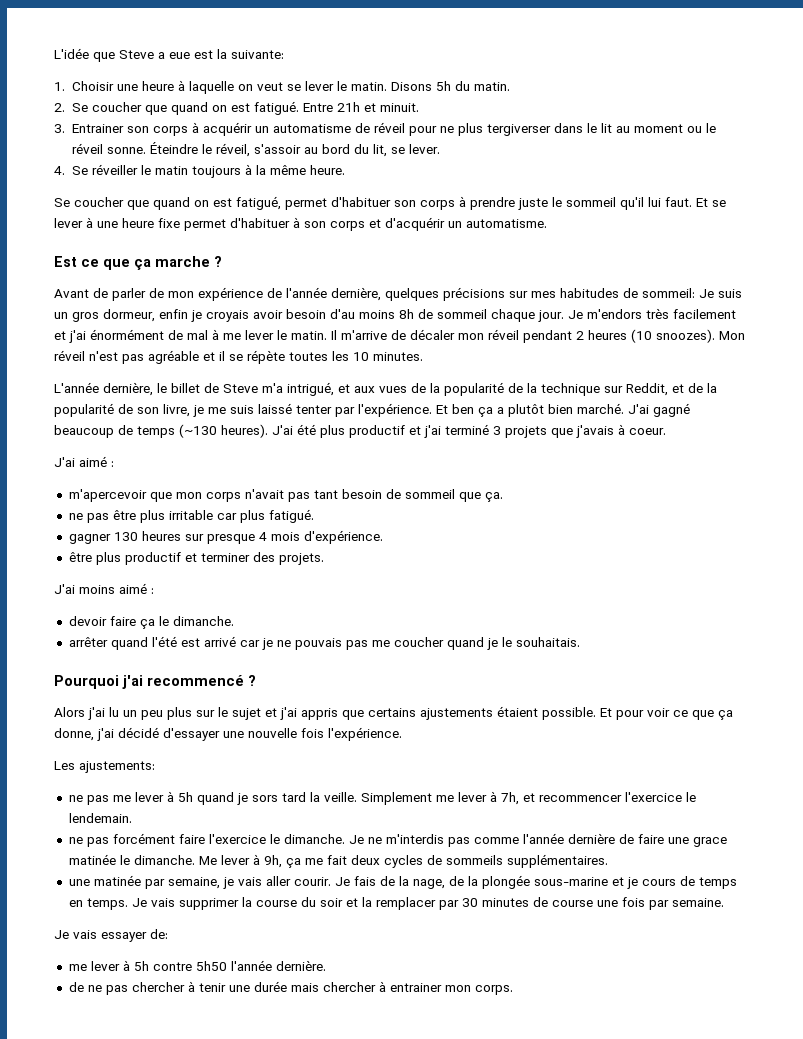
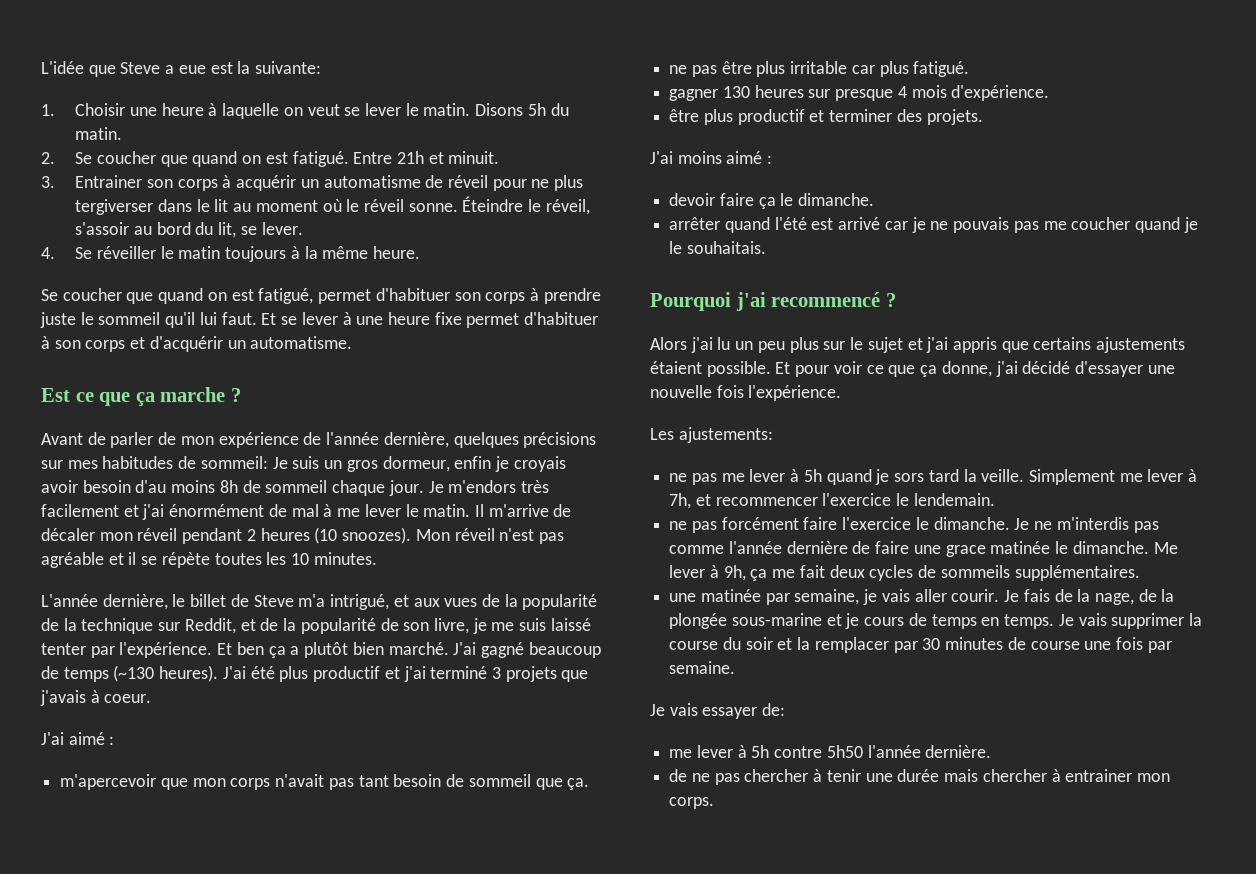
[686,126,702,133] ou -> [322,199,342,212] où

...

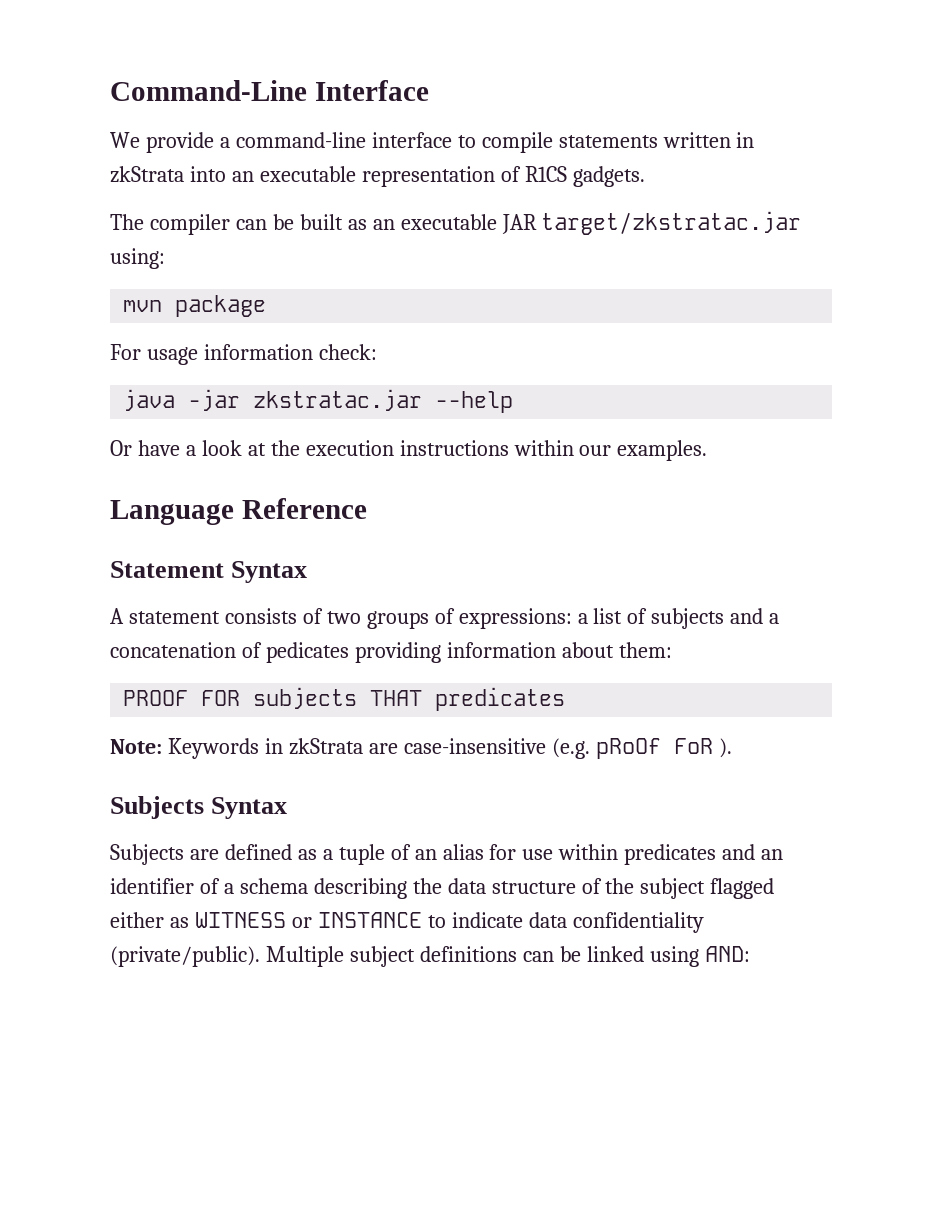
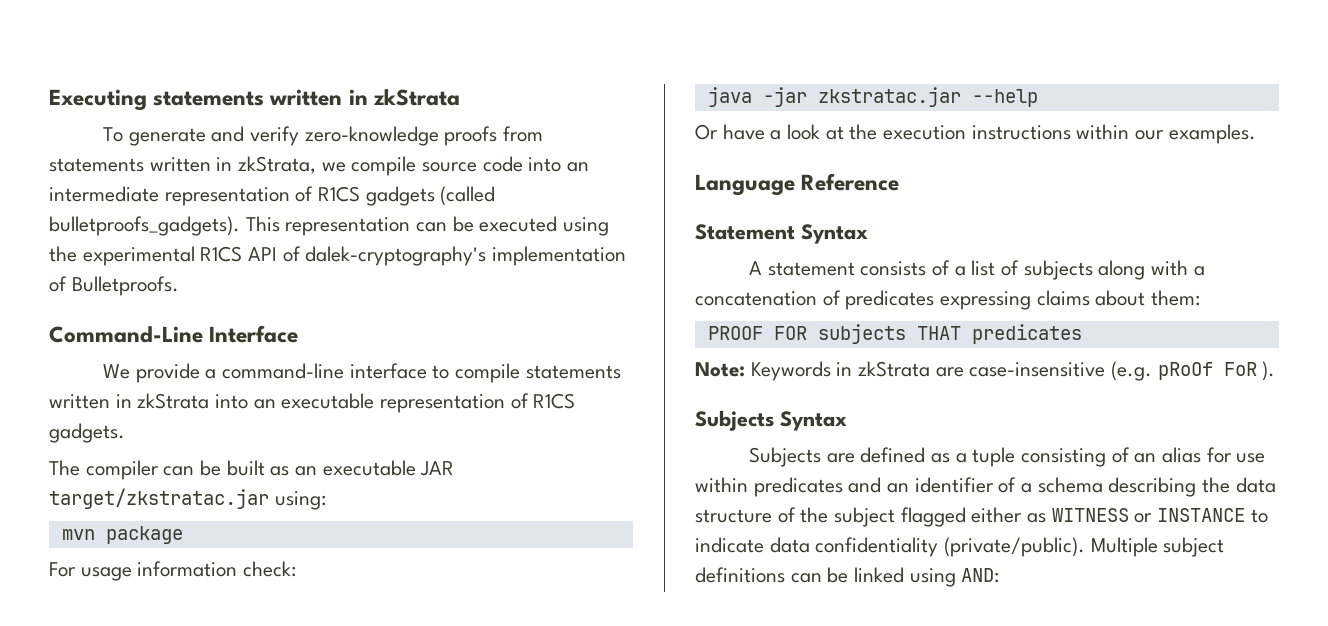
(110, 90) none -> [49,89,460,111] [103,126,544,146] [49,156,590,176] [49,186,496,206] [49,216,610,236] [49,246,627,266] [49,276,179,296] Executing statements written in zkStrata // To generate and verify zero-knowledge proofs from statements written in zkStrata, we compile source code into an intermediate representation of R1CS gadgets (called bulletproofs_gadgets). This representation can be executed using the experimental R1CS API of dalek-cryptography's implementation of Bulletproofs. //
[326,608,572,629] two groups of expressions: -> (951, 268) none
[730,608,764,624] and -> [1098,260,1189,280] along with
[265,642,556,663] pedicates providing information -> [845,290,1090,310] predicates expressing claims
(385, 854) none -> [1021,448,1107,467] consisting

--

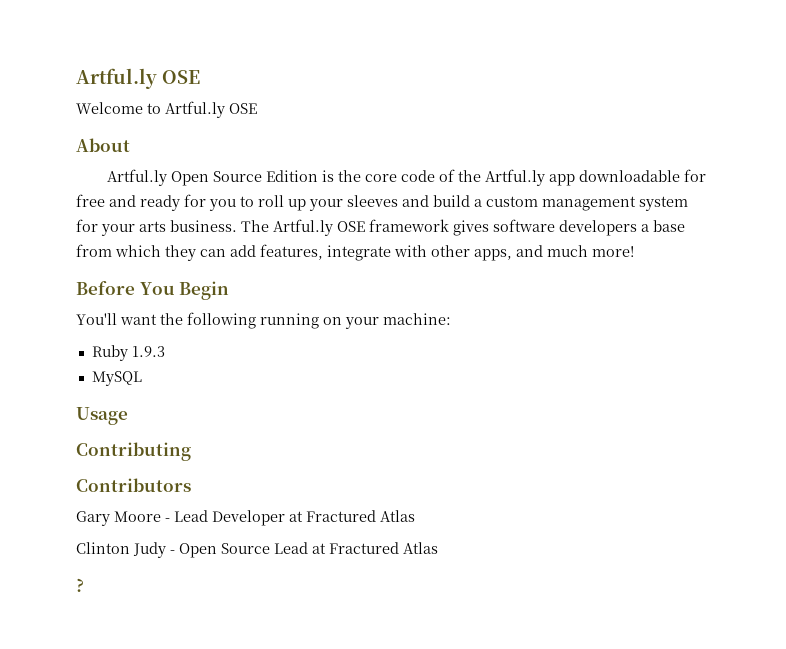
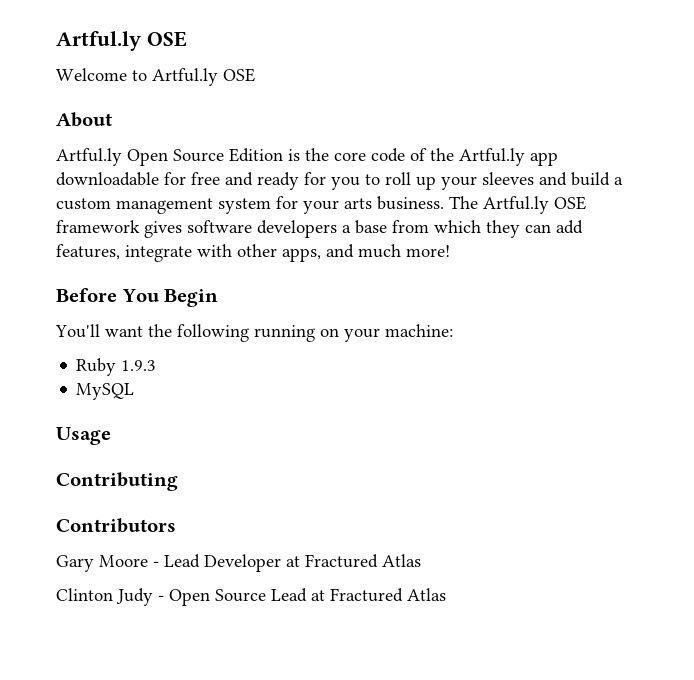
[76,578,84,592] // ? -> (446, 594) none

**Problem details**
Would you retype exactly the lines above, from the line with "(110, 90) none" to the line with "[326,608,572,629] two groups", with both end lines kept and nothing more?

**Result below**
(110, 90) none -> [49,89,460,111] [103,126,544,146] [49,156,590,176] [49,186,496,206] [49,216,610,236] [49,246,627,266] [49,276,179,296] Executing statements written in zkStrata // To generate and verify zero-knowledge proofs from statements written in zkStrata, we compile source code into an intermediate representation of R1CS gadgets (called bulletproofs_gadgets). This representation can be executed using the experimental R1CS API of dalek-cryptography's implementation of Bulletproofs. //
[326,608,572,629] two groups of expressions: -> (951, 268) none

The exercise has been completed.